### BRIEF
Find "[573,278,596,292] saib ->" in the data below; transcribe the line it appears on and each line after it, exactly, to the end, and nothing else.

Before and after images
□ □ □

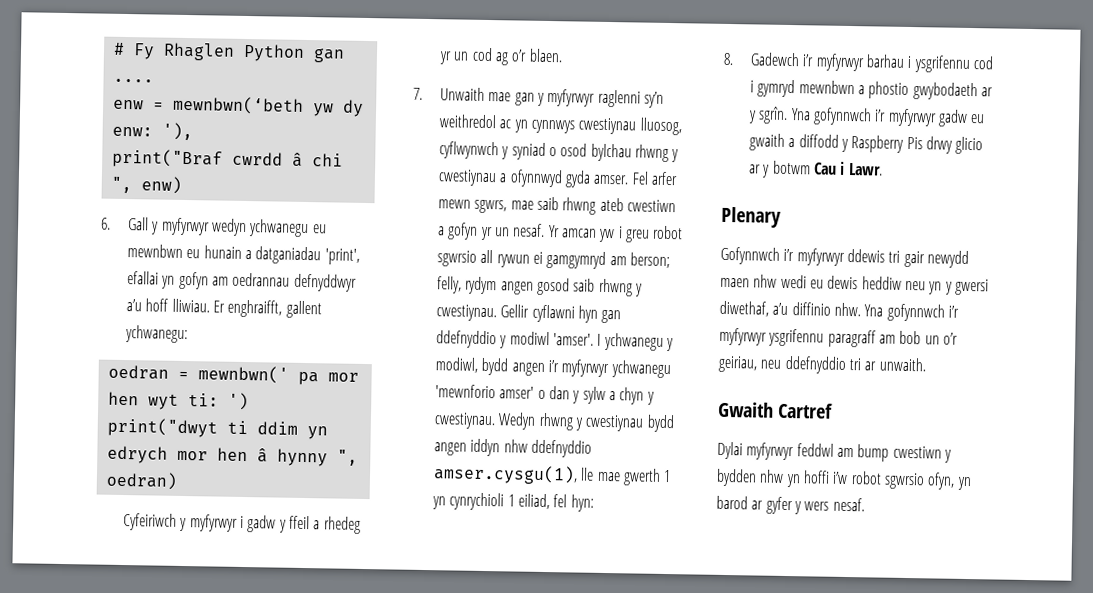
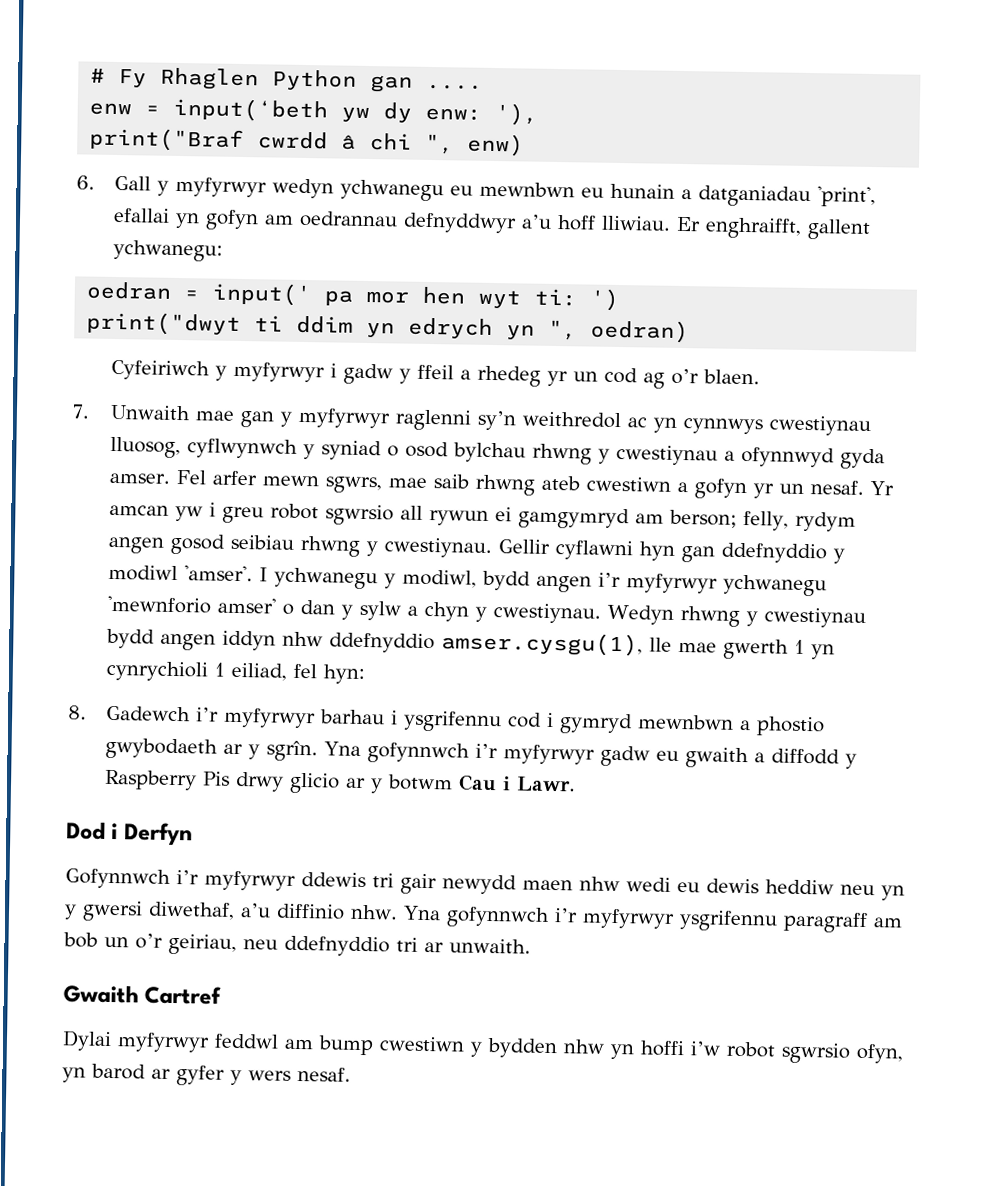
[171,95,304,115] mewnbwn(‘beth -> [173,97,329,123] input(‘beth
[197,365,289,384] mewnbwn(' -> [212,282,313,307] input('
[176,447,328,467] mor hen â hynny -> [506,324,536,340] yn
[573,278,596,292] saib -> [229,534,295,550] seibiau
[721,206,781,228] Plenary -> [66,821,193,846] Dod i Derfyn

□ □ □

### RESPONSE FOR THIS EXERCISE
[573,278,596,292] saib -> [229,534,295,550] seibiau
[721,206,781,228] Plenary -> [66,821,193,846] Dod i Derfyn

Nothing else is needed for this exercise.